Un altro elemento a sostegno del non profit è l’impatto sociale: “Calcolare quanto un ospedale può modificare il contesto sociale di riferimento. Il bilancio sociale non basta, bisogna riuscire a misurare l’impatto”.

Voi che operate in questa clinica, ha aggiunto Zamagni rivolgendosi al personale e alla direzione, “modificate ogni giorno la società in cui operate. E siccome, come ci ha insegnato Aristotele, la virtù è più contagiosa del vizio, ma soltanto se viene fatta conoscere, dovete riuscire a contaminare le altre strutture sanitarie con il vostro modello. Se avessimo una maggiore presenza di strutture sanitarie non profit il paradosso del vincolo di bilancio sarebbe risolto”.

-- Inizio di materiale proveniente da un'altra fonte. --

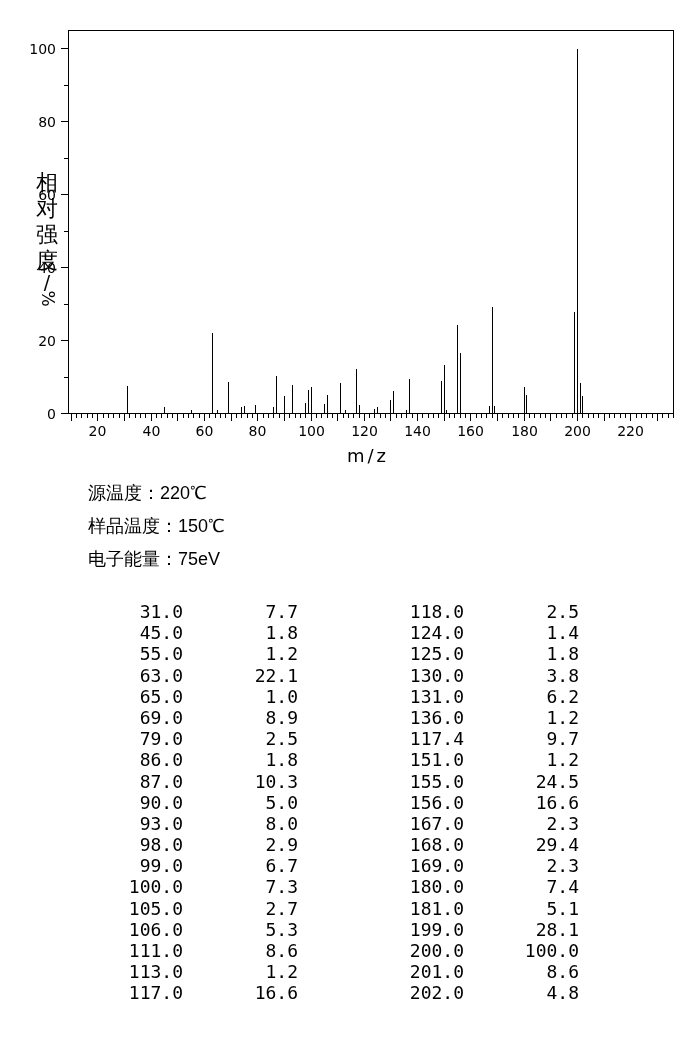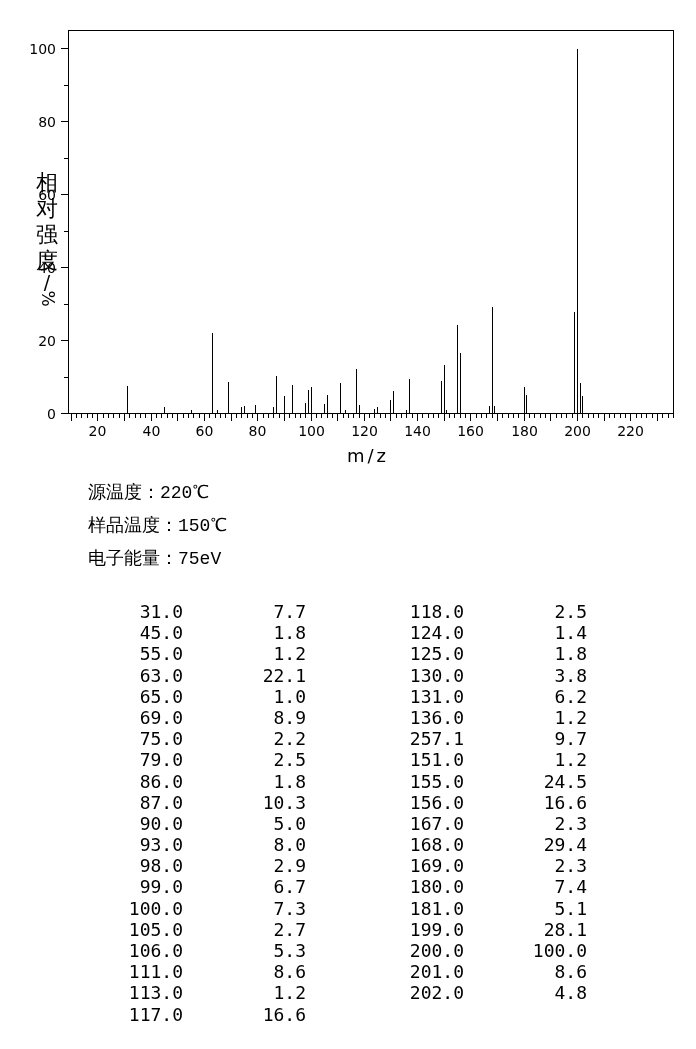--- a/index.html
+++ b/index.html
@@ -21,7 +21,7 @@
 
   .conditions{
     position:absolute;left:88px;top:482px;
-    font-family:Liberation Mono, monospace;font-size:18px;color:#000;
+    font-family:Liberation Sans, sans-serif;font-size:18px;color:#000;
   }
   .cond-row{height:23px;line-height:23px;margin-bottom:10px;white-space:nowrap;}
 

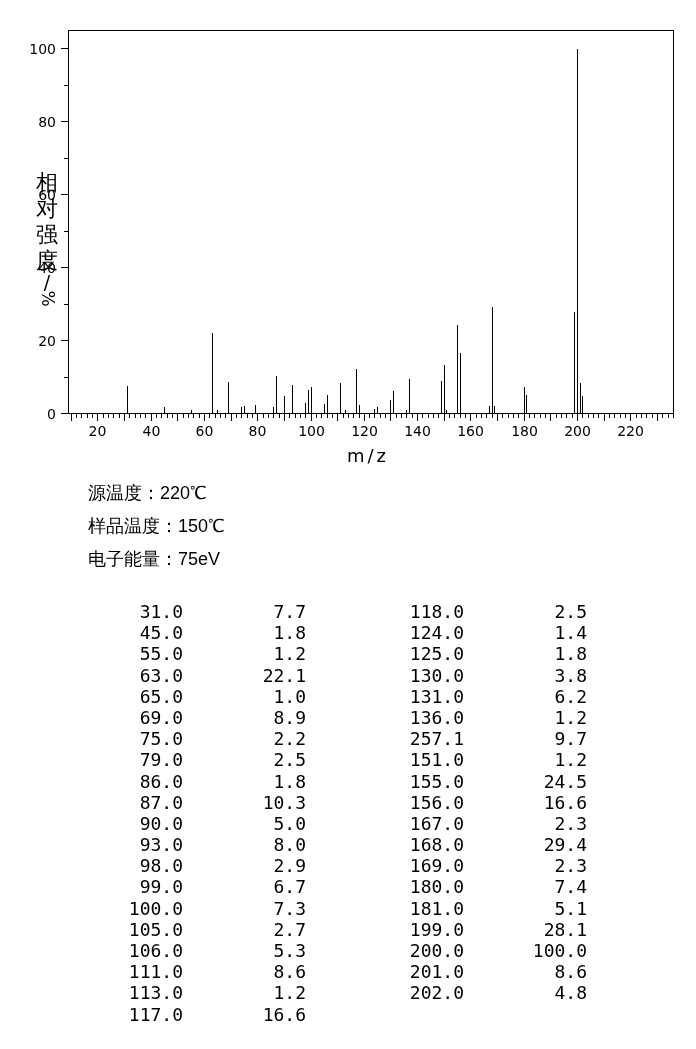--- a/index.html
+++ b/index.html
@@ -35,7 +35,7 @@
   #pt-right{left:379px;}
   .prow{display:flex;height:21.2px;line-height:21.2px;}
   .cell-mz{width:85px;text-align:right;white-space:pre;}
-  .cell-int{width:115px;text-align:right;white-space:pre;padding-left:8px;}
+  .cell-int{width:115px;text-align:right;white-space:pre;}
 </style>
 </head>
 <body>

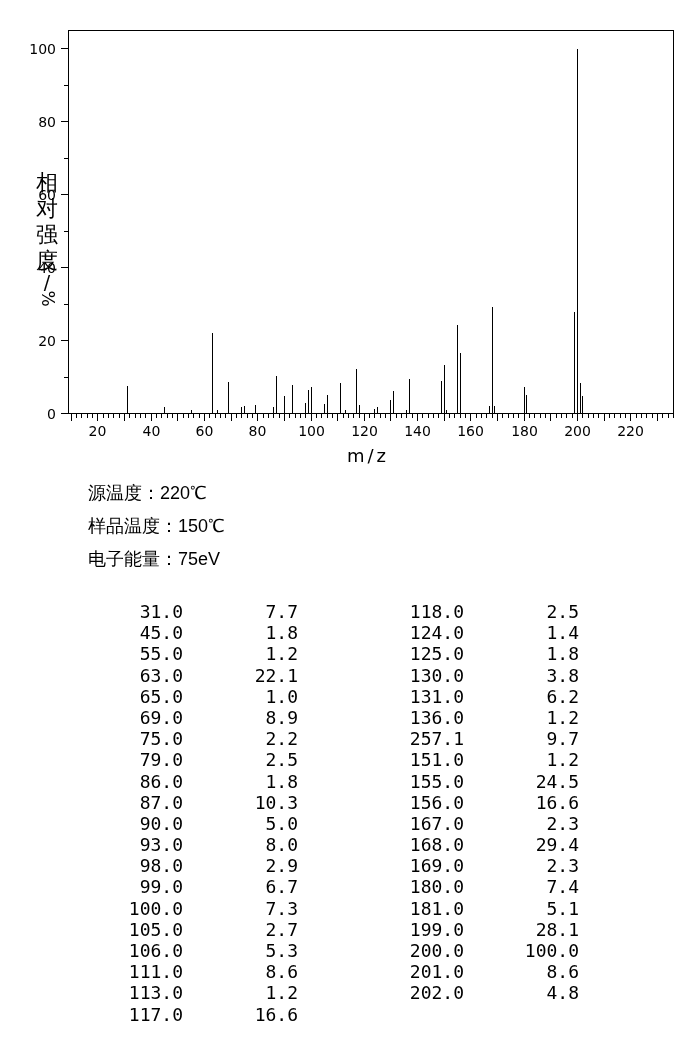--- a/index.html
+++ b/index.html
@@ -279,10 +279,6 @@
           <span class="cell-int">8.9</span>
         </div>
         <div class="prow">
-          <span class="cell-mz">75.0</span>
-          <span class="cell-int">2.2</span>
-        </div>
-        <div class="prow">
           <span class="cell-mz">79.0</span>
           <span class="cell-int">2.5</span>
         </div>

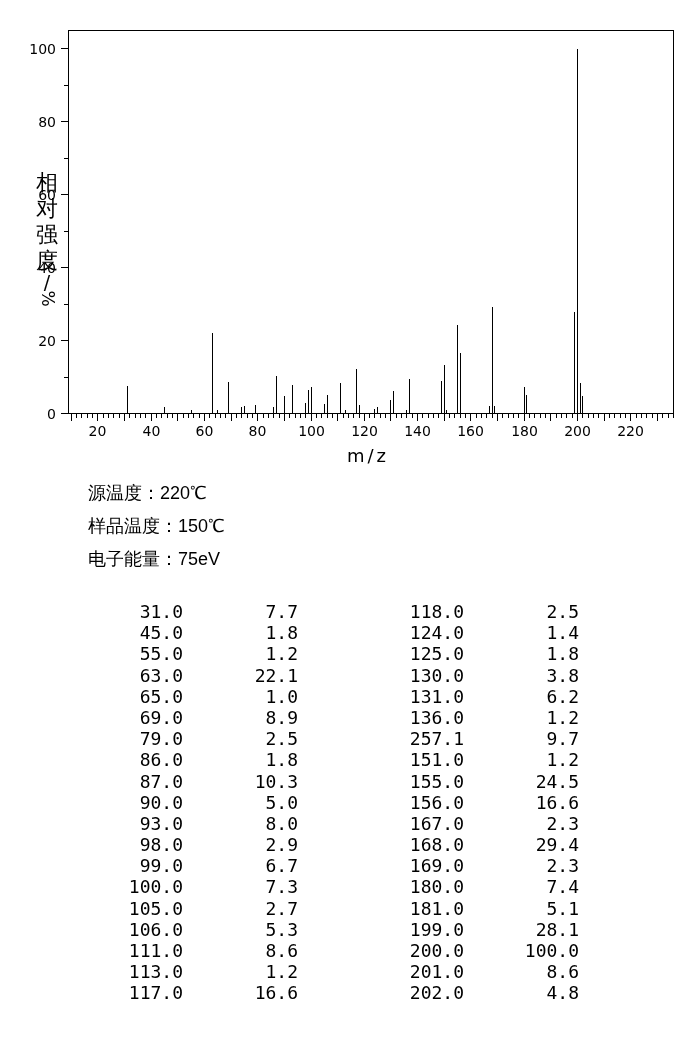--- a/index.html
+++ b/index.html
@@ -357,7 +357,7 @@
           <span class="cell-int">1.2</span>
         </div>
         <div class="prow">
-          <span class="cell-mz">257.1</span>
+          <span class="cell-mz">117.4</span>
           <span class="cell-int">9.7</span>
         </div>
         <div class="prow">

Ma come centrare questo obiettivo? Applicando il modello della ‘sussidiarietà circolare’, secondo Zamagni: “Stato, imprese e terzo settore devono dialogare in modo paritario. Non basta che lo Stato coinvolga le organizzazioni in fase di consultazione, occorre che le coinvolga nei processi decisionali”. E per avviare questa ‘rivoluzione culturale’ in campo sanitario occorre convincere, ha concluso l’economista, “che significa vincere insieme”.

Utopia? No, secondo Stefano Zamagni. Semplicemente una nuova via, la Terza Via.